⁴'Cafe

336 37 67
                                    

Saatin kaç olduğundan haberim yoktu, saatlerdir kitap okuyordum. Telefonumu elime alıp saate baktım, çoktan sekiz olmuştu. Bu mekan 7/24 açık olduğu için sorun etmedim. Telefonumu geri kapatıp kitabımı elime almıştım. Okumaya devam edecekken aniden kafenin kapıları açılınca irkildim, hızlı bir şekilde kapıya doğru baktım.

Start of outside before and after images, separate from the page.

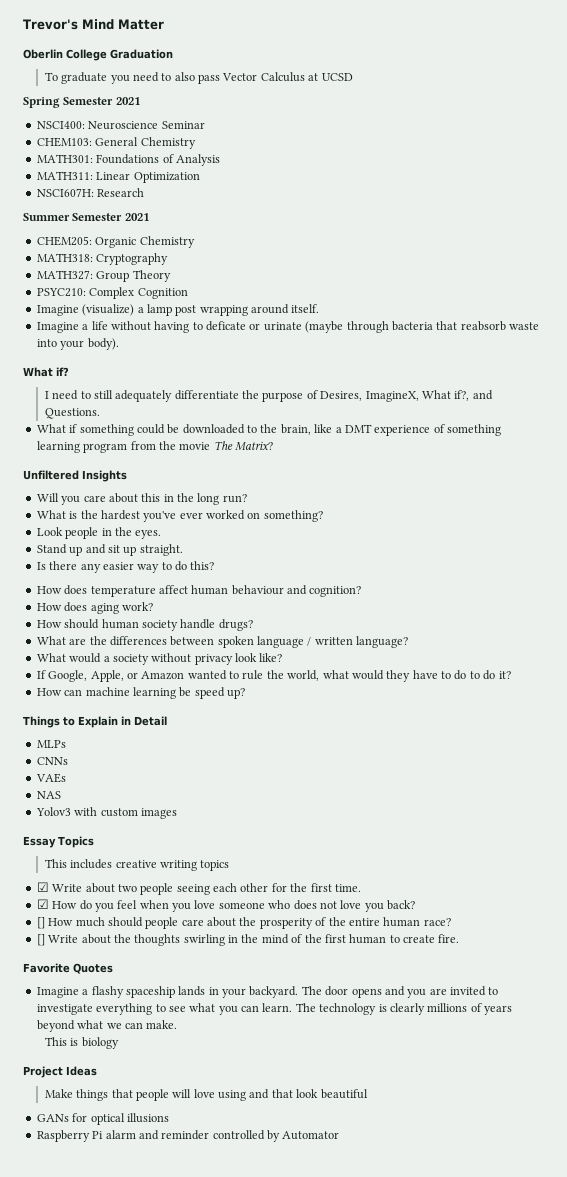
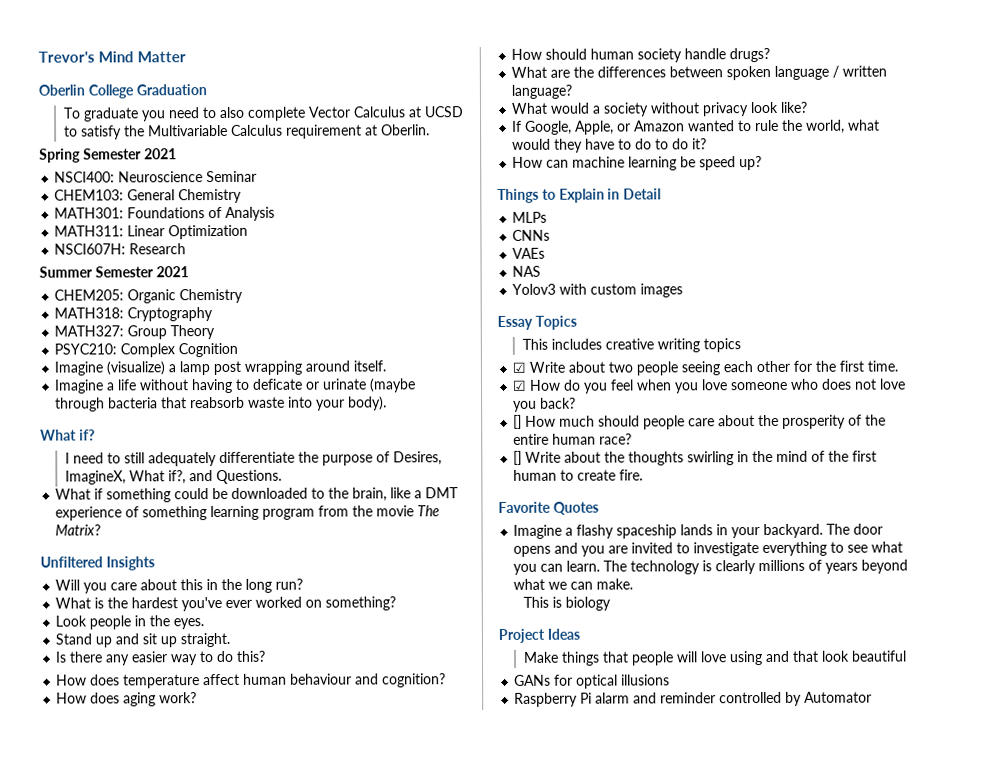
- To graduate you need to also pass Vector Calculus at UCSD
+ To graduate you need to also complete Vector Calculus at UCSD to satisfy the Multivariable Calculus requirement at Oberlin.

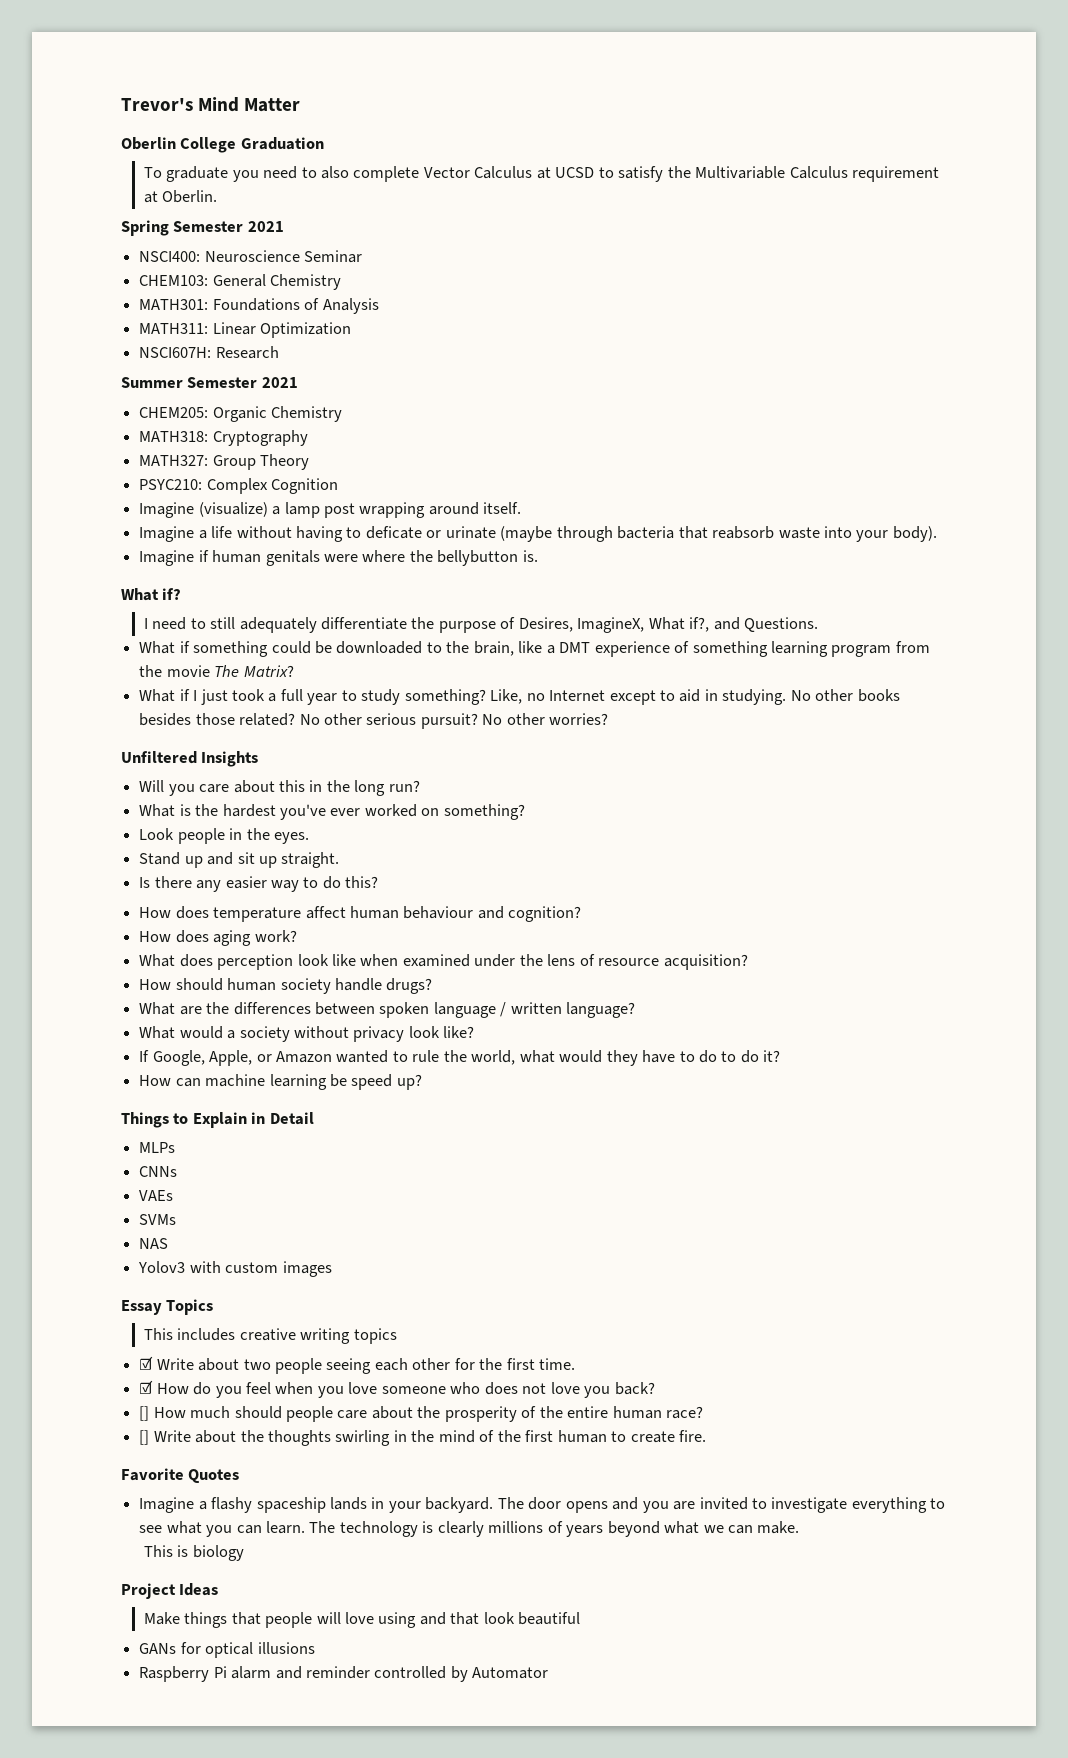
+ Imagine if human genitals were where the bellybutton is.
+ What if I just took a full year to study something? Like, no Internet except to aid in studying. No other books besides those related? No other serious pursuit? No other worries?
+ What does perception look like when examined under the lens of resource acquisition?
+ SVMs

Tam karşımdaydı ve arkadaşlarıyla birlikte gülüp içeri girdi, beni gördüğünü düşünmedim. Gerçekte cidden yakışıklıydı, en sonunda önüme dönüp kitabımı okumaya devam ettim.
Elimi kahve bardağına doğru uzattım, ağzıma dikip içecekken bitmiş olduğunu gördüm. Bu kafe çok sakin, huzurlu bir kafeydi. Müşterileri fazla olmadığı için self servis vardı genel olarak. Kahverengi tonları kullanılmış, kitap okumak için ideal bir ortamdı.

Ayağa kalkıp bardağımı elime aldım, tezgah kısmına doğru gidip boş bardağımı oraya koydum. Yeni kahve sipariş edip beklemeye başladım, üzerimde gözler hissetmemle etrafa doğru baktım ve o an gözgöze gelmemizle hızlıca önüme dönüp az önce ne olduğunu düşünmeye başladım.

Kahvem gelince bardağımı elime alıp oturduğum masaya geçtim tekrar. Bardağımı masaya koyup kitabımda kaldığım yeri açıp okumaya başladım.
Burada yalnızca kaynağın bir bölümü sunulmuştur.